**Instructions to follow:** Please reproduce exactly, and only, the line containing "friend , we" and every line after it to the end of the records below, leaving out all pictures.

**Data records:**
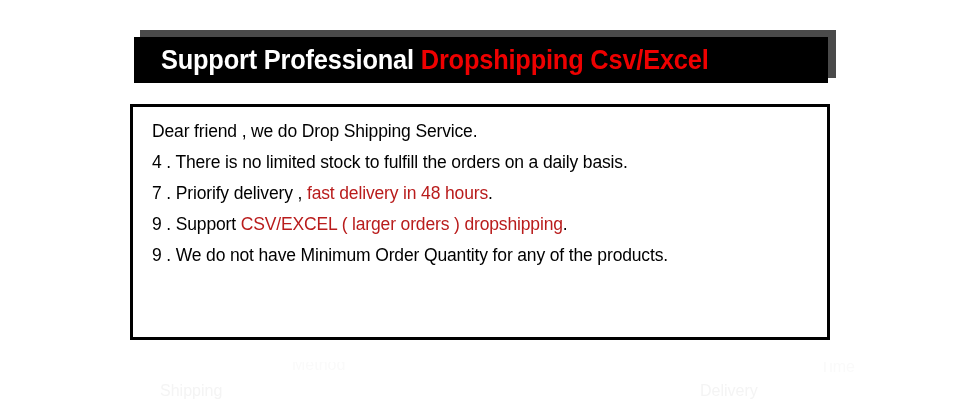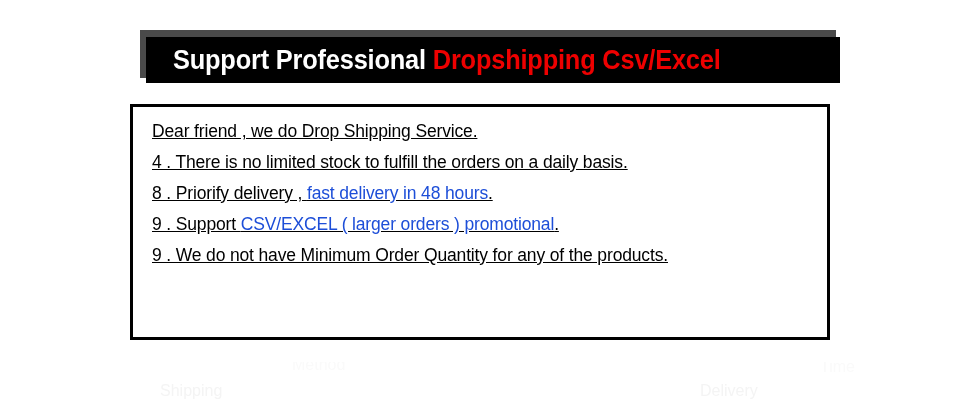"Support Professional Dropshipping" .banner { left: 16px -> 4px }
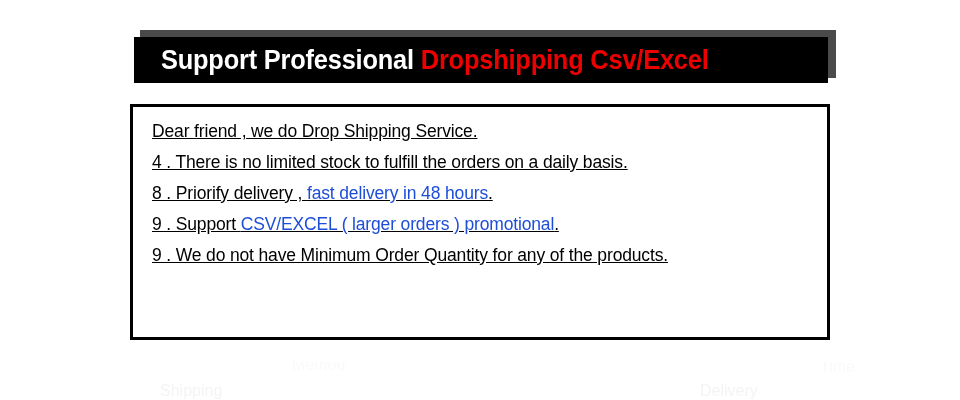"Dear friend , we do" .lines { text-decoration: underline -> none }
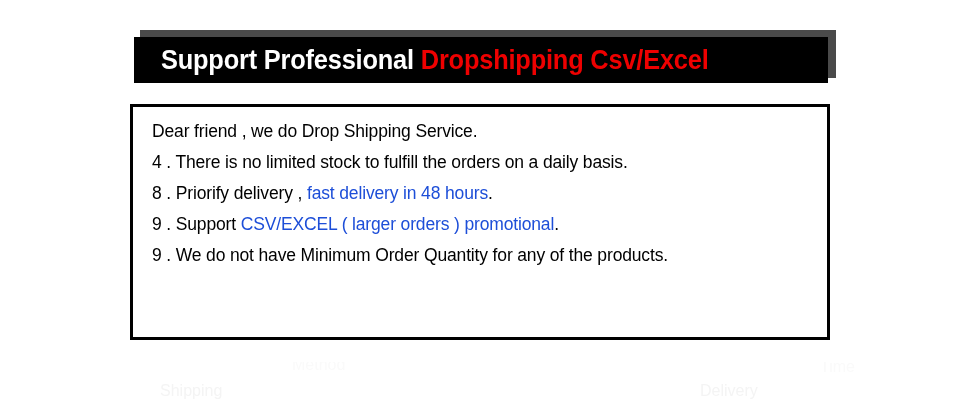"8 . Priorify delivery ," span { text: 8 -> 7 }
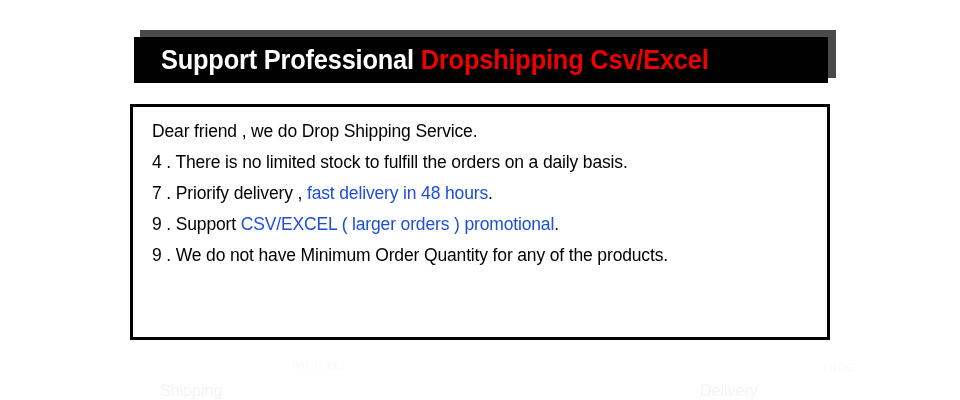"fast delivery in 48 hours" .line .red { color: #1d4ed8 -> #b91c1c }
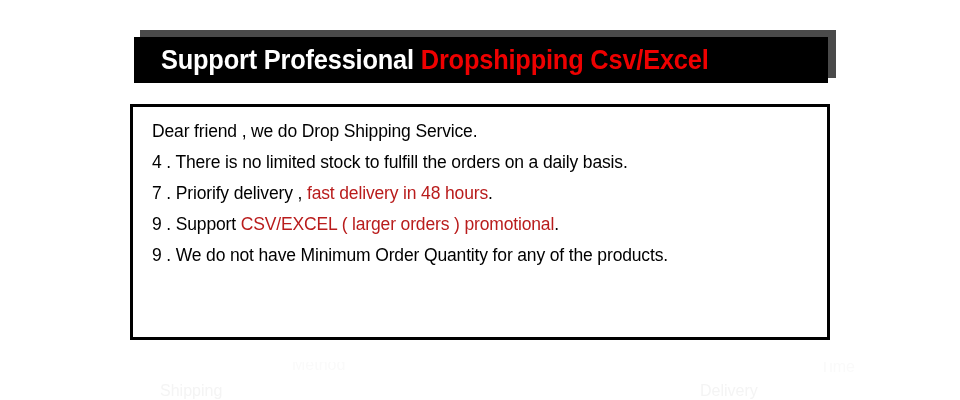"CSV/EXCEL ( larger orders )" span.red { text: promotional -> dropshipping }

**Finished task:**
"Dear friend , we do" .lines { text-decoration: underline -> none }
"8 . Priorify delivery ," span { text: 8 -> 7 }
"fast delivery in 48 hours" .line .red { color: #1d4ed8 -> #b91c1c }
"CSV/EXCEL ( larger orders )" span.red { text: promotional -> dropshipping }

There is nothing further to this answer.